For example, poetry serves us to verify that language fights for justice and harms the powerful, as demonstrated in “The Stalin Epigram”, by the Russian Osip Mandelstam: “(…) the ten thick worms his fingers, /his words like measures of weight, / the huge laughing cockroaches on his top lip, / the glitter of his boot-rims. / Ringed with a scum of chicken-necked bosses / he toys with the tributes of half-men. / One whistles, another meows, a third snivels. / He pokes out his finger and he alone goes boom. / He forges decrees in a line like horseshoes, / One for the groin, one the forehead, temple, eye. / He rolls the executions on his tongue like berries. / He wishes he could hug them like big friends from home”. (translated by W.S. Merwin and Clarence Brown). Of course, it can also serve for the satirized tyrant to revolt and send you to the gulag, as experienced by Mandelstam. But this only proves the strength that poetry treasures and the violence with which it can inflict harm on malevolent forces.

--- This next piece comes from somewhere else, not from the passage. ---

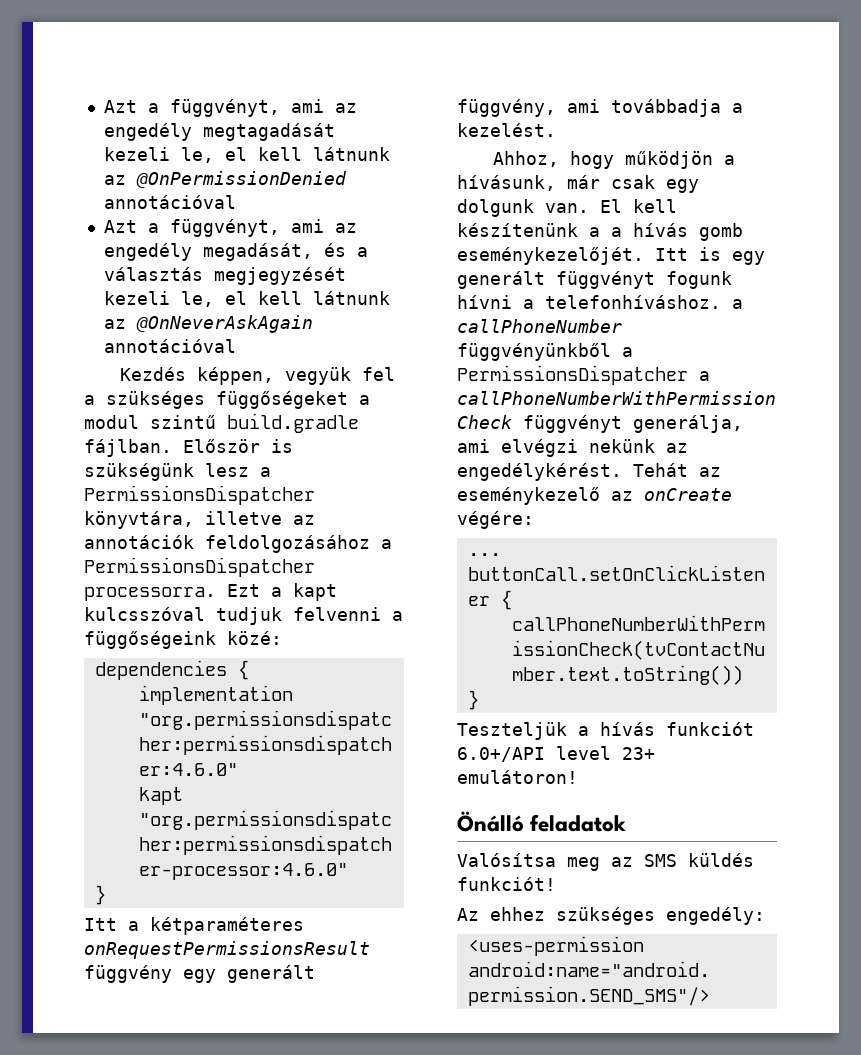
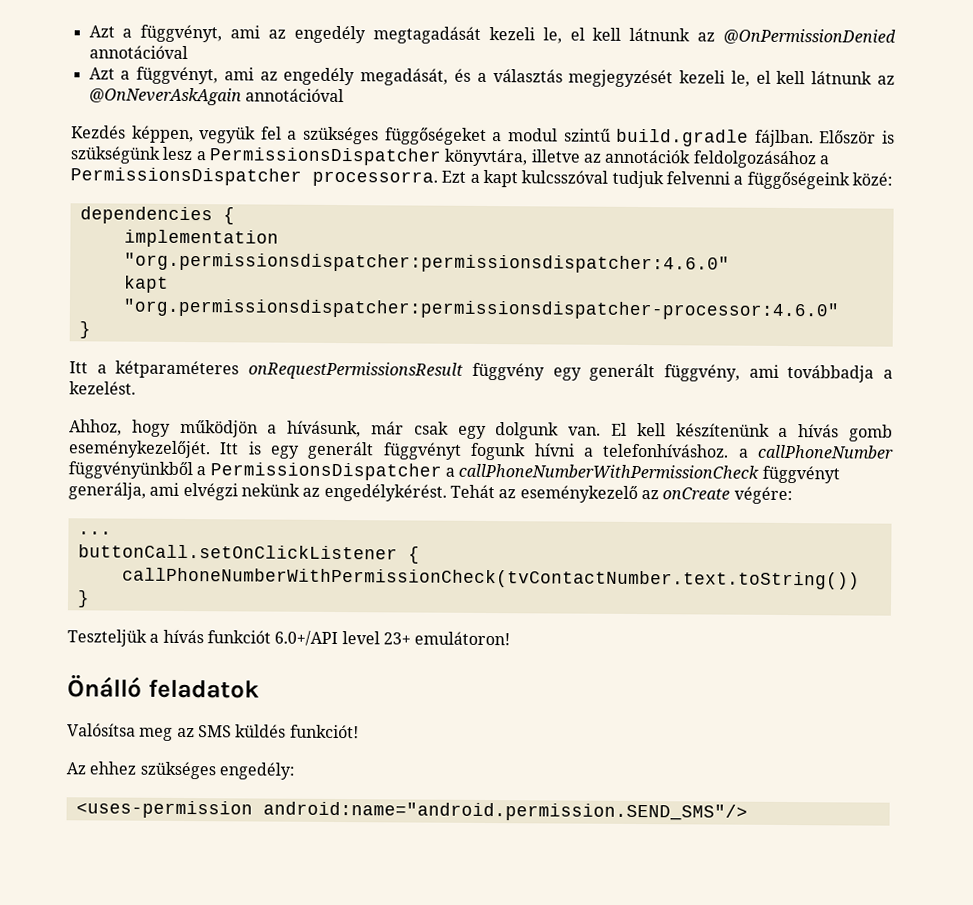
[611,227,622,237] a -> (789, 432) none

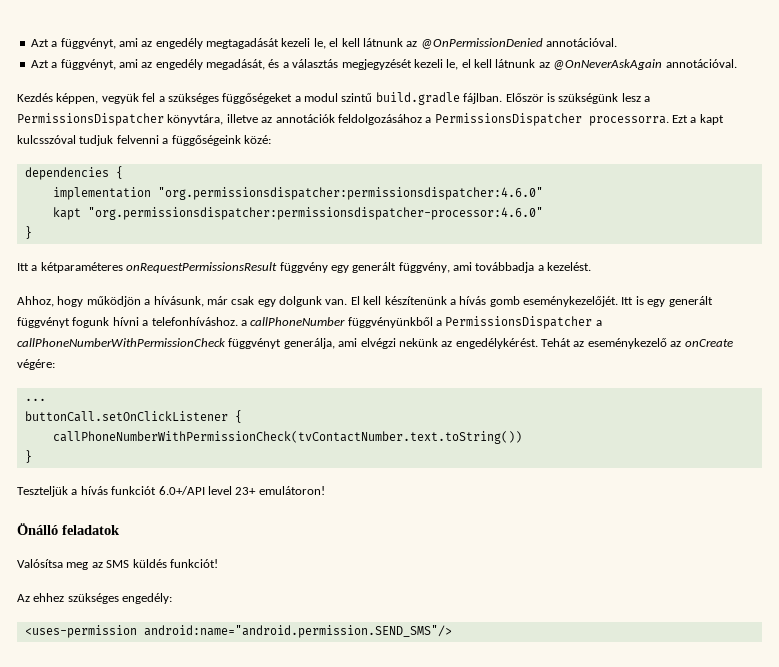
[88,45,188,60] annotációval -> [546,38,617,47] annotációval.
[244,88,344,103] annotációval -> [665,59,737,68] annotációval.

Poetry also functions as a unique medium to articulate what cannot be expressed otherwise, often circumventing social censorship or the limitations imposed by reality. Take for instance Federico García Lorca, who was tragically executed by the Falangists for being a republican, a gentleman, and a homosexual (the latter of which led to him being shot twice in the buttocks when he was already dead) wrote shortly before he was murdered the wonderful Sonnets of Dark Love, a collection that remained unknown until 1986.  Through these verses, he conveyed the love and desire he felt for another man (or men), sentiments he could not openly express in his life or his other literary works: “(…) Morning join us on the bed, / our mouths placed over the frozen jet / of a blood, without end, that was shed. // And the sun shone through the closed balcony, / and the coral of life opened its branch, / over my shrouded heart,” writes in his sonnet “Night of insomniac love”. (translated into English by A. S. Kline)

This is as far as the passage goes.